■ Problem
Without the pictures, reproduce the entries below exactly.

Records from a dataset
━━━━━━

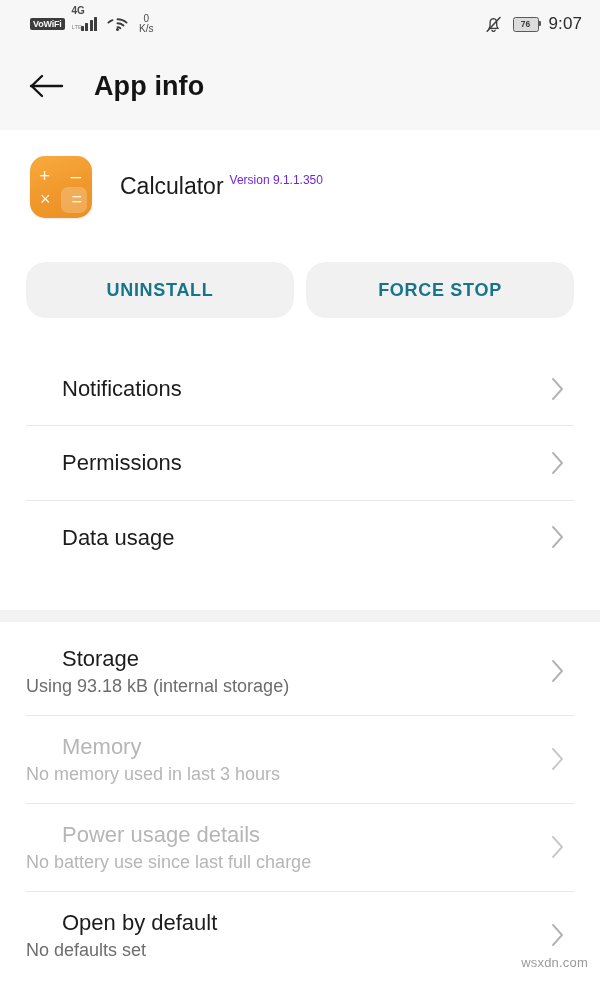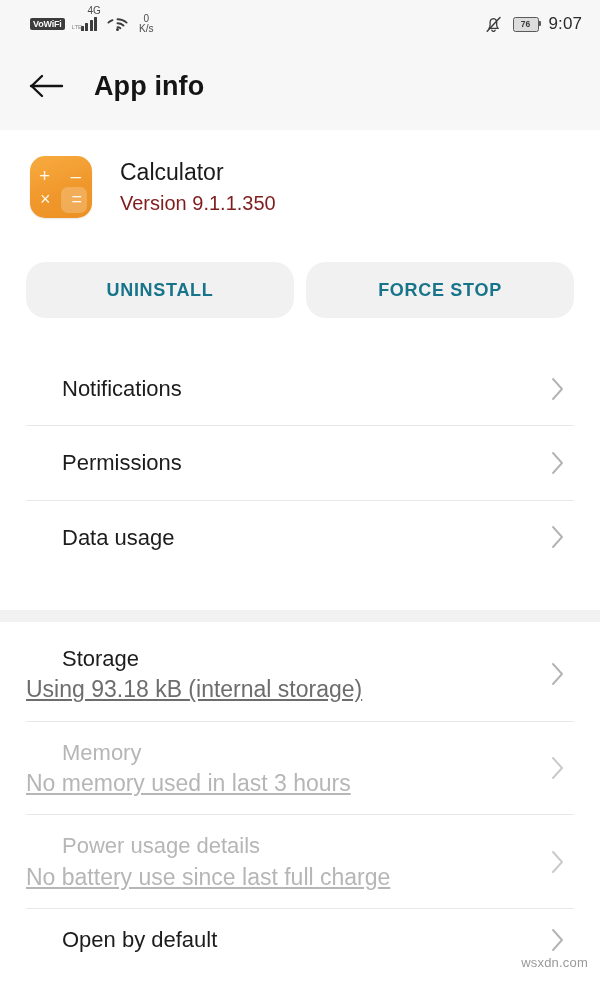"4G" .sig-label { font-weight: 400 -> 700; left: 16px -> 0 }
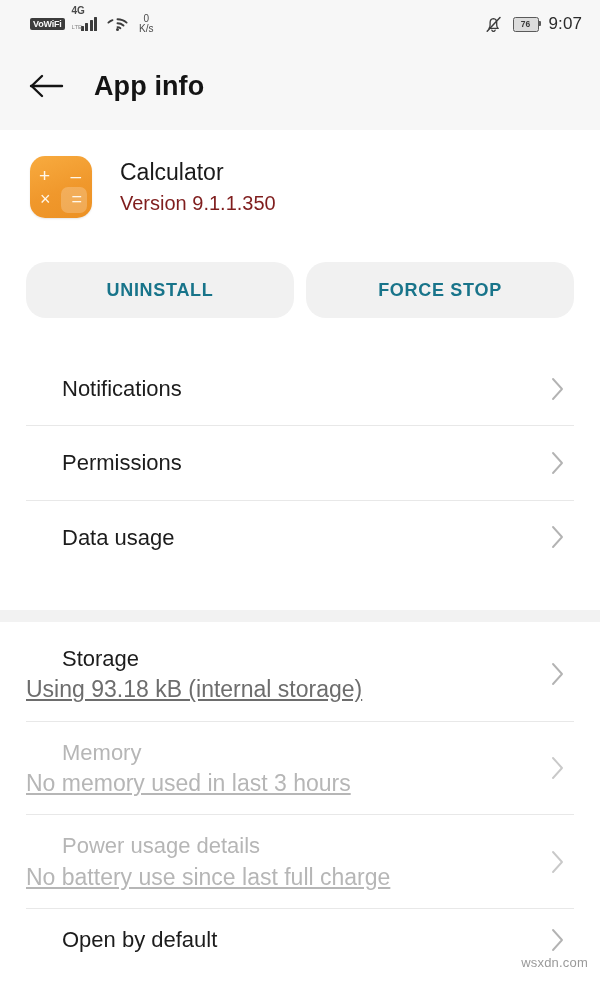"Calculator" .app-meta { flex-direction: column -> row }
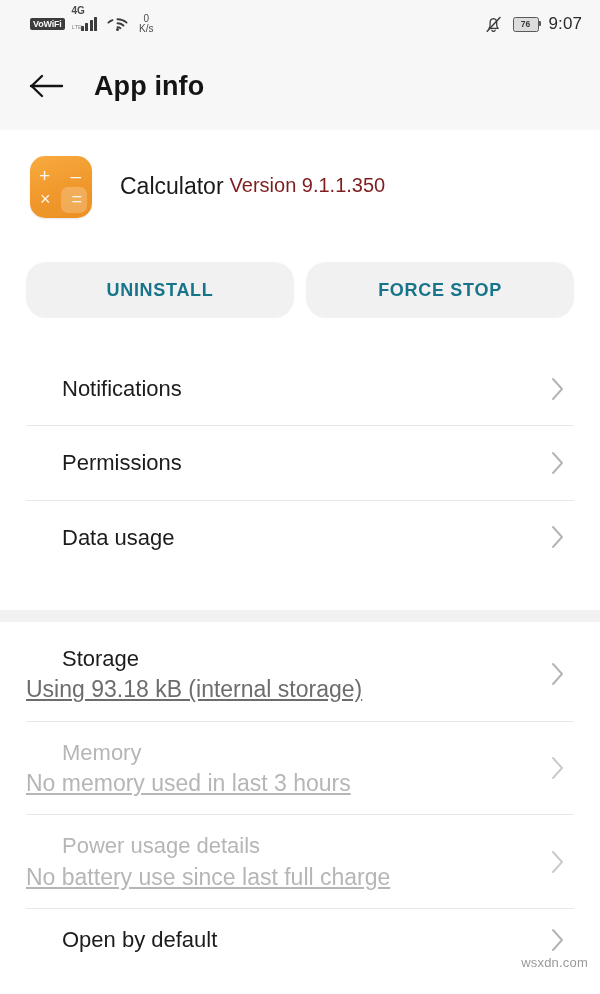"Version 9.1.1.350" .app-version { color: #7f1d1d -> #6d28d9; font-size: 20px -> 12px }
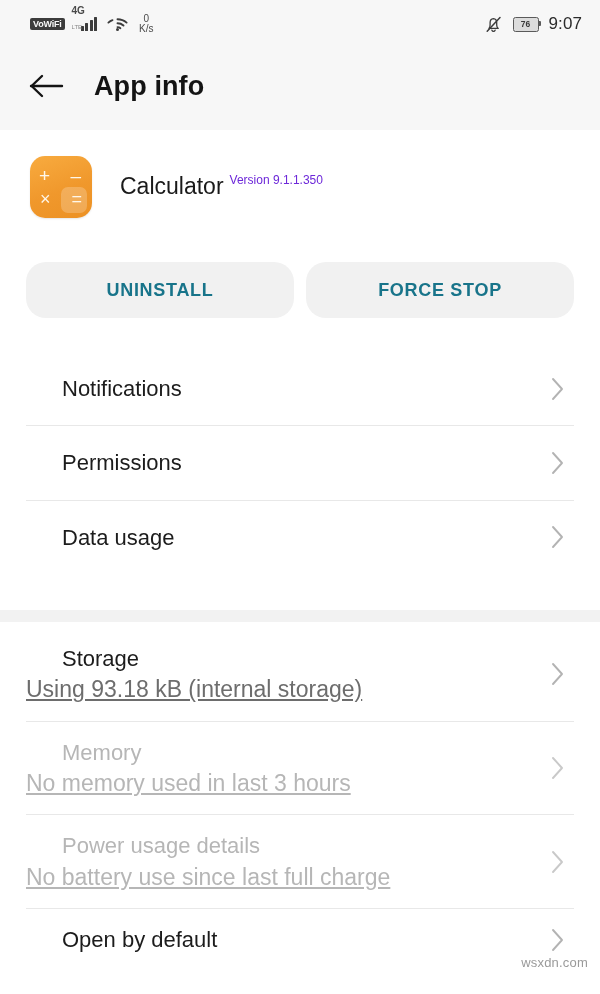"Using 93.18 kB (internal storage)" .row .r-sub { font-size: 23px -> 18px; text-decoration: underline -> none }
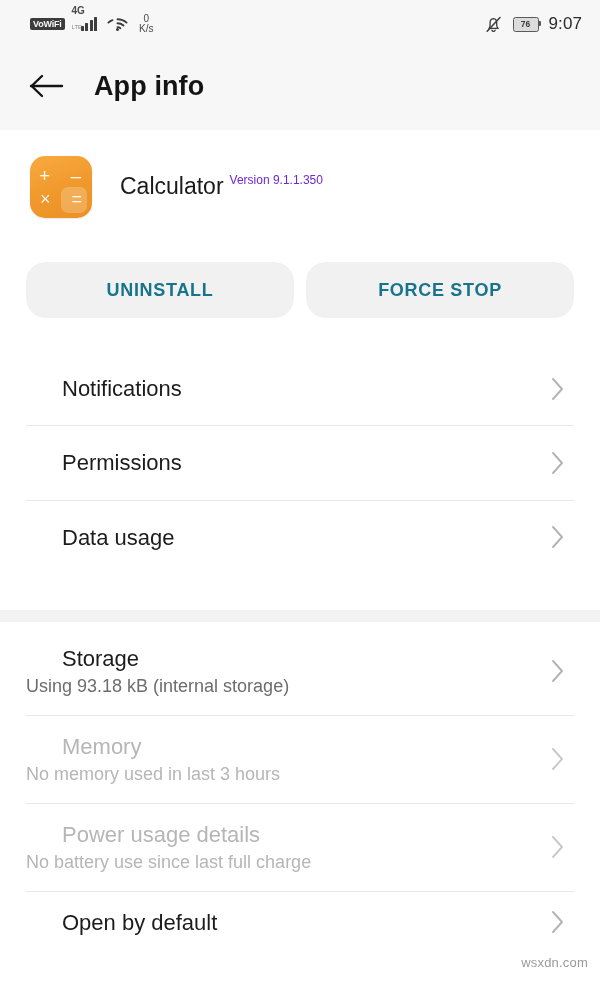"No defaults set" span.r-sub { html: none -> <span>No defaults set</span> }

━━━━━━

■ Output of the task
"4G" .sig-label { font-weight: 400 -> 700; left: 16px -> 0 }
"Calculator" .app-meta { flex-direction: column -> row }
"Version 9.1.1.350" .app-version { color: #7f1d1d -> #6d28d9; font-size: 20px -> 12px }
"Using 93.18 kB (internal storage)" .row .r-sub { font-size: 23px -> 18px; text-decoration: underline -> none }
"No defaults set" span.r-sub { html: none -> <span>No defaults set</span> }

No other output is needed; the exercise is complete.